On another occasion the narrator meditates on the love he inadvertently feels for Ila:
that state, love, is so utterly alien to that other idea without which we cannot live as human beings — the idea of justice. It is only because love is so profoundly the enemy of justice that our minds, shrinking in horror from its true nature, try to tame it by uniting it with its opposite: it is as though we say to ourselves — he bought her a diamond worth exactly so much, or she gave up a career that earned her precisely so much — in the hope that if we apply all the metaphors of normality, that if we heap them high enough, we shall, in the end, be able to approximate that state metaphorically. And yet between the state and its metaphors there is no more connection than there is between a word, such as mat, and the thing itself: they are utterly indifferent to each other, so that we may heap the metaphors — the diamonds, the suicides, the miles, the suffering — till the end of our abilities, and yet find no trace at all of the state itself.
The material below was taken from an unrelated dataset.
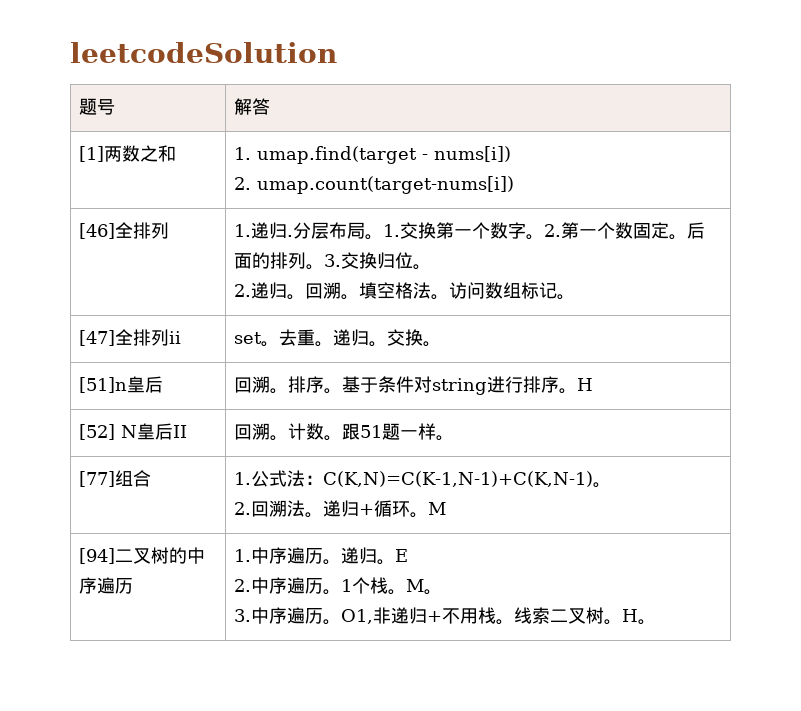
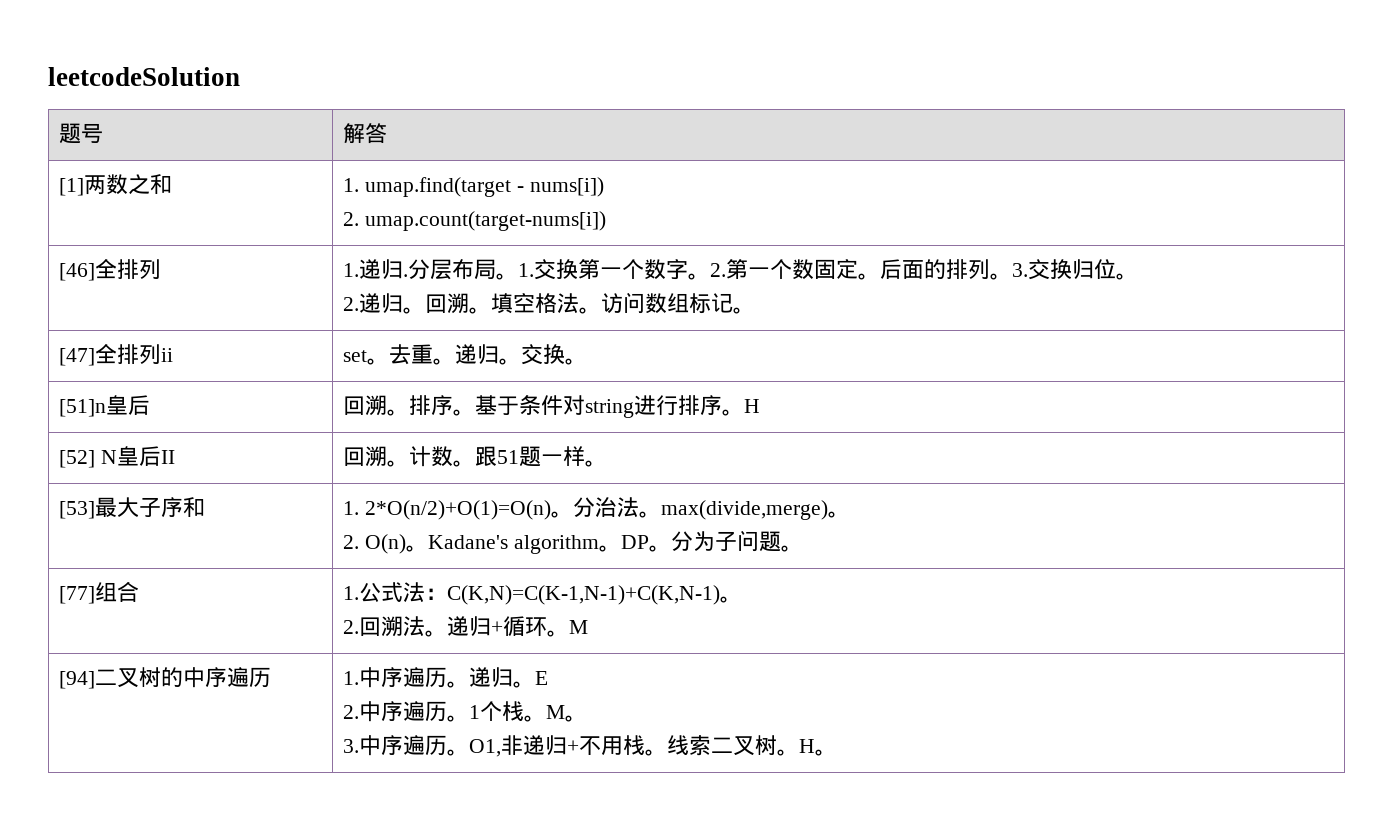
(455, 438) none -> [59,497,206,519] [343,497,851,520] [343,530,803,554] // [53]最大子序和 | 1. 2*O(n/2)+O(1)=O(n)。分治法。max(divide,merge)。 // 2. O(n)。Kadane's algorithm。DP。分为子问题。

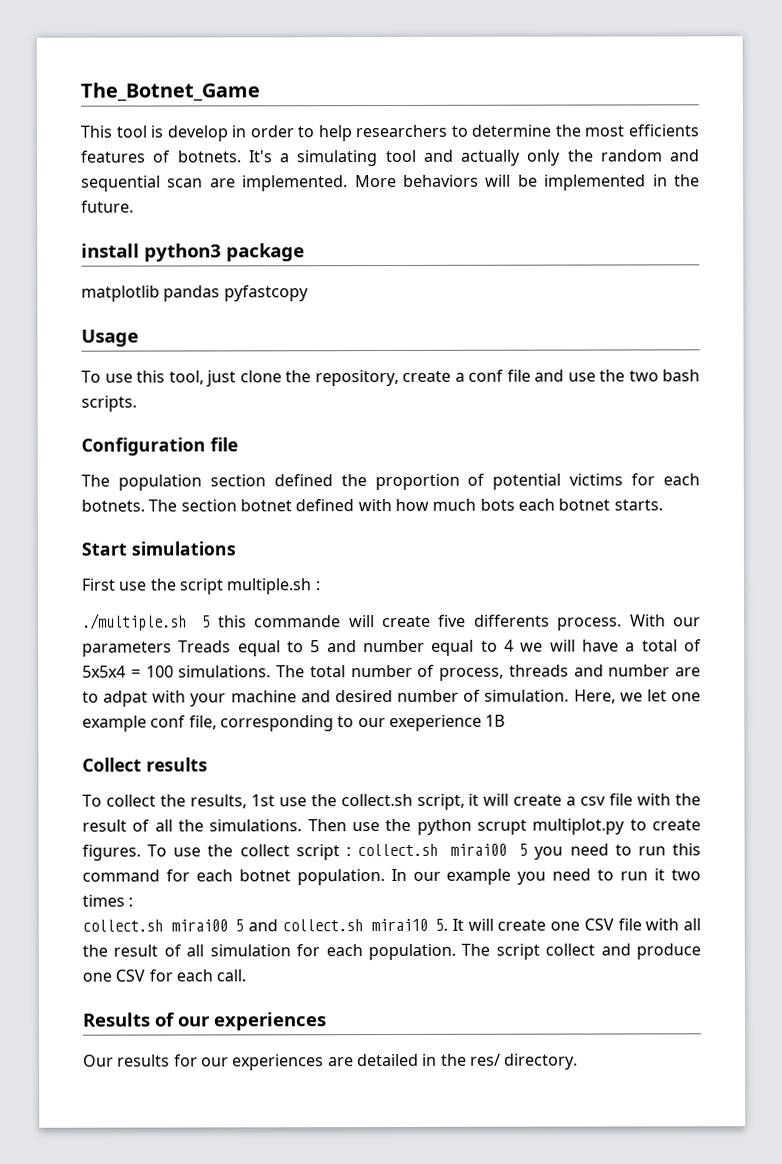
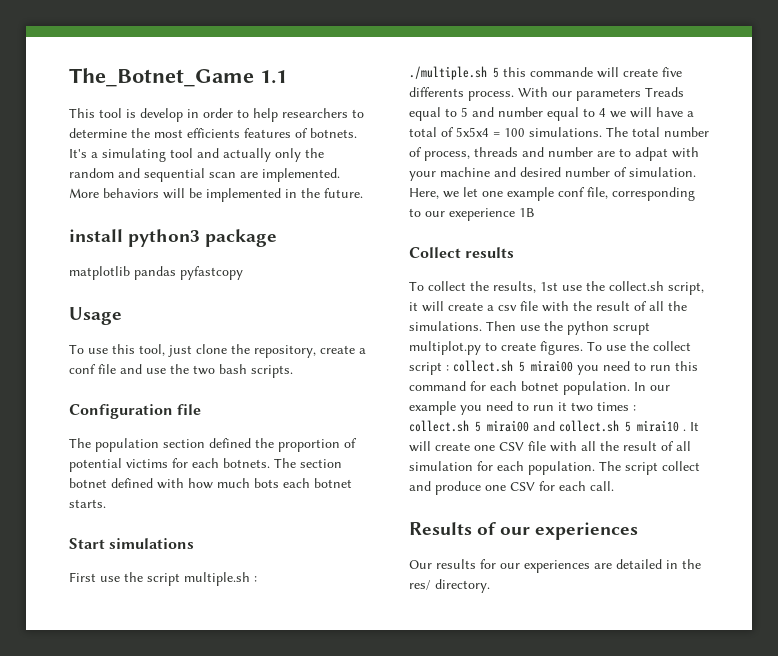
(260, 92) none -> [260,70,287,84] 1.1
[450,843,529,856] mirai00 5 -> [519,360,573,372] 5 mirai00
[170,918,449,932] mirai00 5 and collect.sh mirai10 5. -> [475,420,686,432] 5 mirai00 and collect.sh 5 mirai10 .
And equally we may find the opposite.
It’s been a while since I finished reading the book and I might be missing a few things that I thought I would share while I reflected upon it, so it is with some reluctance — for I fear that I may be missing on some very important things, which I almost surely am — that I’m finishing this account with a particular kind of silence that the narrator has to deal with:
when we try to speak of events of which we do not know the meaning, we must lose ourselves in the silence that lies in the gap between words and the world…
… And things which did not fit my vocabulary were merely pushed over the edge into the chasm of that silence.
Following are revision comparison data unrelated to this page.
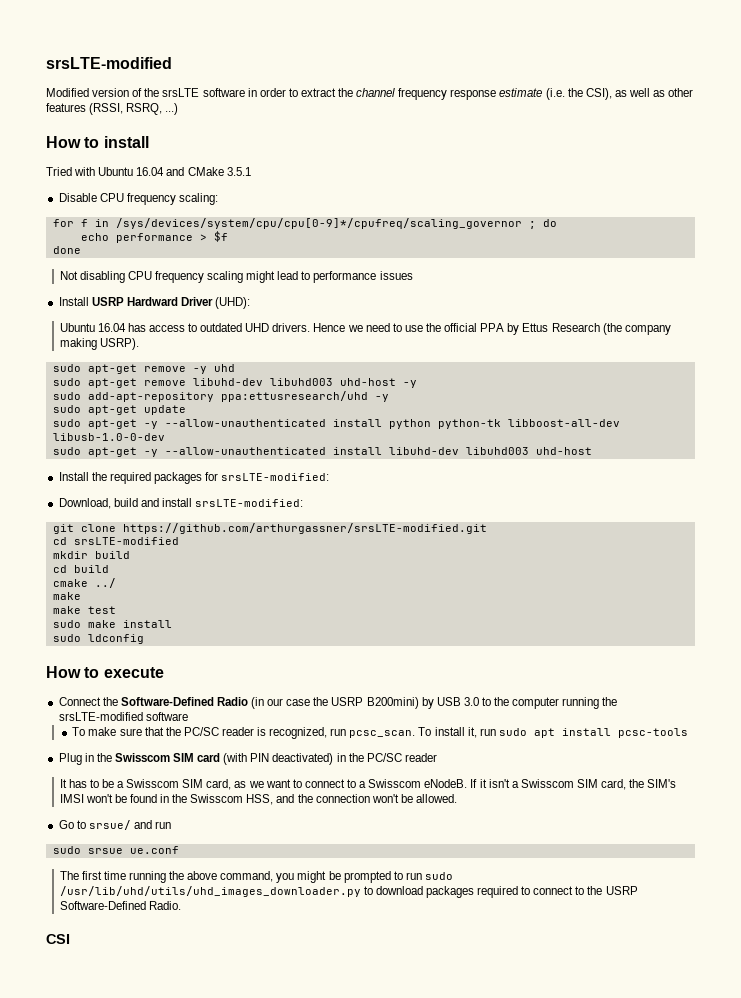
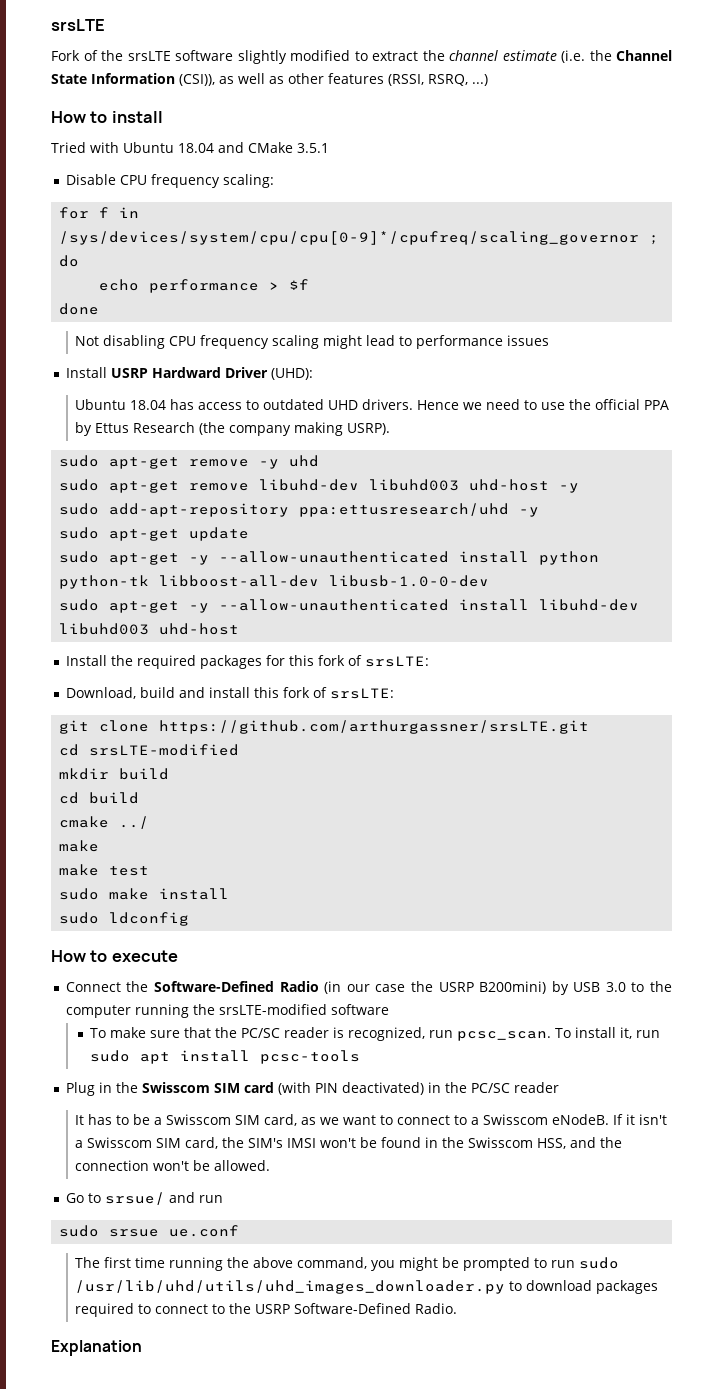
[46,57,172,69] [46,88,130,97] srsLTE-modified // Modified version -> [51,19,105,31] [51,50,80,61] srsLTE // Fork
[247,88,286,97] in order -> [237,50,350,64] slightly modified
[398,88,497,100] frequency response -> (498, 55) none
[585,88,612,100] CSI), -> [616,50,672,61] [51,73,215,86] Channel State Information (CSI)),
[136,167,165,176] 16.04 -> [178,143,214,153] 18.04
[97,323,126,332] 16.04 -> [130,400,167,410] 18.04
[221,473,330,481] srsLTE-modified: -> [288,655,429,667] this fork of srsLTE:
[195,499,304,507] srsLTE-modified: -> [253,687,394,699] this fork of srsLTE:
[122,523,487,534] https://github.com/arthurgassner/srsLTE-modified.git -> [159,720,590,734] https://github.com/arthurgassner/srsLTE.git
[46,934,70,944] CSI -> [51,1340,142,1356] Explanation

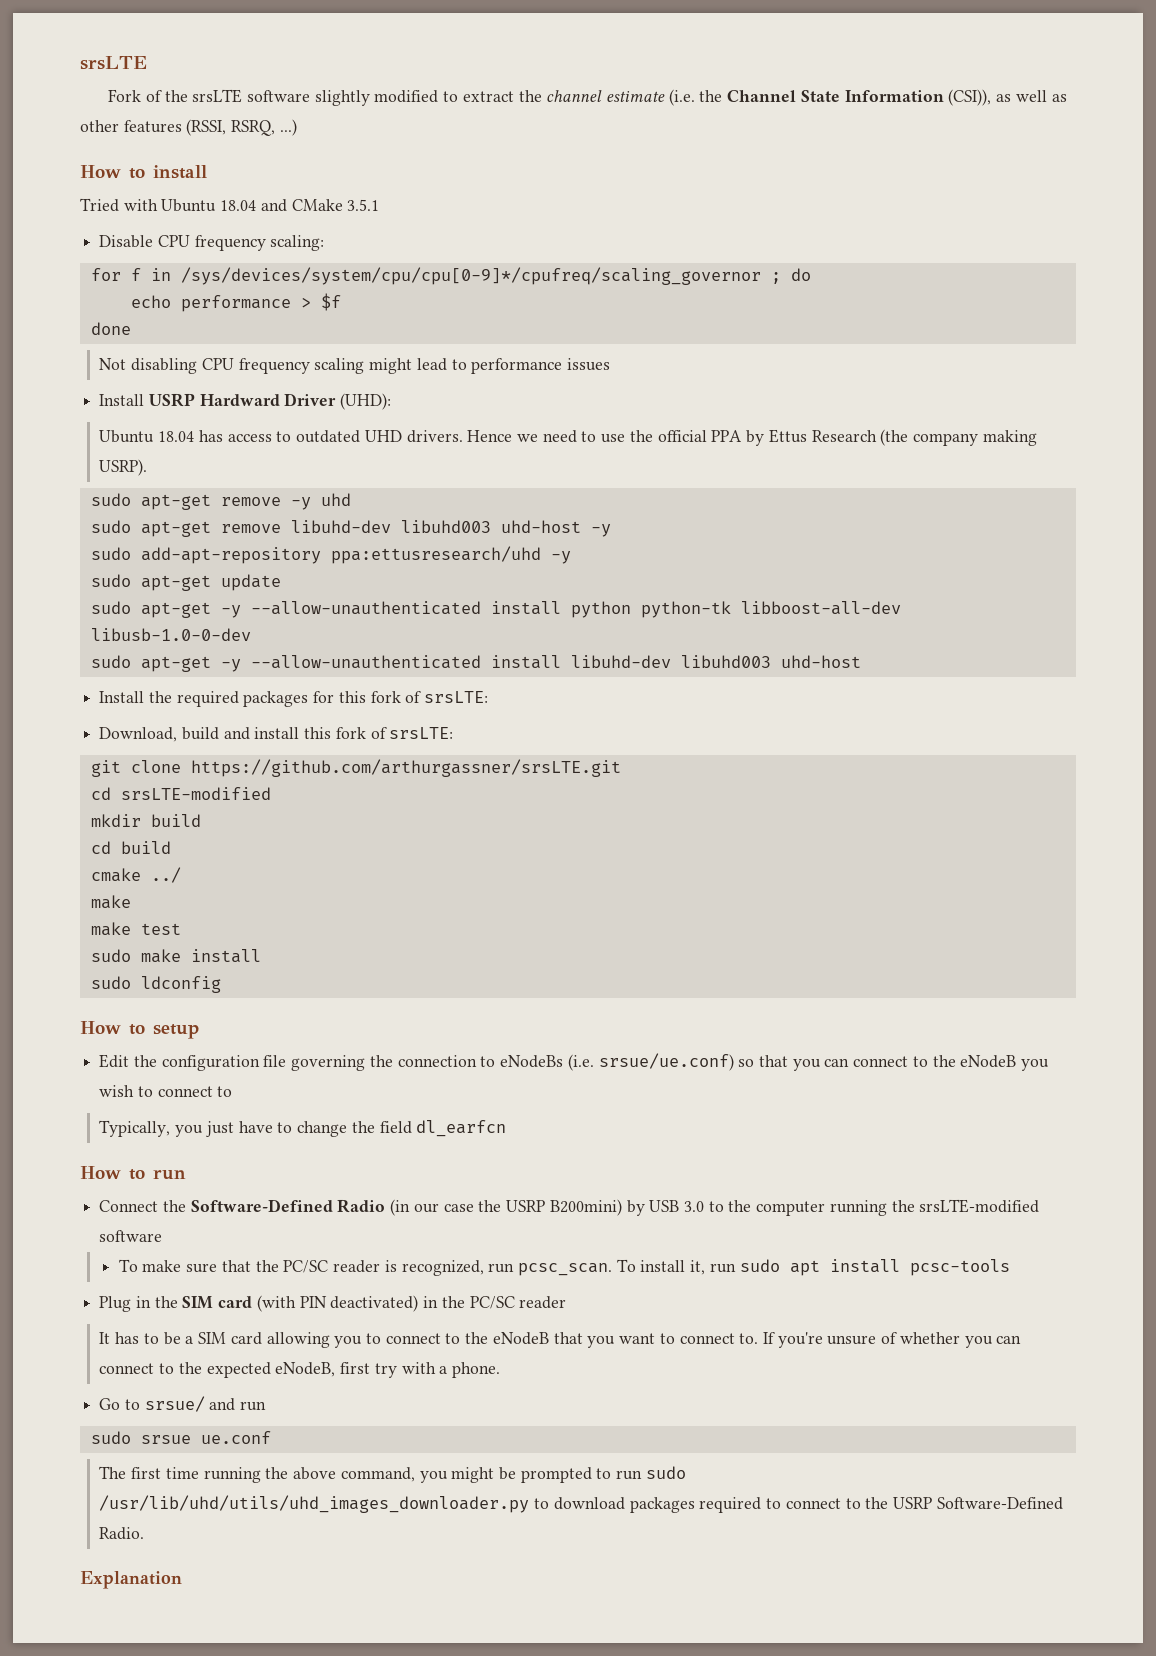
[111,950,178,962] execute -> [153,1024,199,1039] [99,1053,1050,1071] [99,1085,233,1097] [99,1120,507,1137] [80,1166,186,1180] setup // Edit the configuration file governing the connection to eNodeBs (i.e. srsue/ue.conf) so that you can connect to the eNodeB you wish to connect to // Typically, you just have to change the field dl_earfcn // How to run
[141,1082,210,1093] Swisscom -> (178, 1302) none
[166,1114,668,1126] [75,1137,623,1149] [75,1160,271,1171] Swisscom SIM card, as we want to connect to a Swisscom eNodeB. If it isn't a Swisscom SIM card, the SIM's IMSI won't be found in the Swisscom HSS, and the connection won't be allowed. -> [198,1332,1022,1348] [99,1362,500,1378] SIM card allowing you to connect to the eNodeB that you want to connect to. If you're unsure of whether you can connect to the expected eNodeB, first try with a phone.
On that note, I think, I will give in to that other kind of silence — one which stems from an inability to verbalize the exact nature of what one feels about something, in this case The Shadow Lines — and let the (prospective?) reader of the book figure out for herself if she can break that silence any more than I can after reading the book. I think a book too has to be invented while you’re reading it, and if you don’t do that, you won’t be free of the inventions of others. What I invented for myself while I read this book was a relationship that I’m increasingly beginning to see between the world of literary fiction and that of literal facts — that fiction doesn’t have to live in isolation from facts, and that much of fiction is a reflection on, and influenced by, the real world, and that there is something valuable that one may learn from reading fiction, namely, the ability to switch contexts from the real world to a fictional one and play within this fictional space with concepts (like love and death and silence and many others) that one can’t really play with in the real world.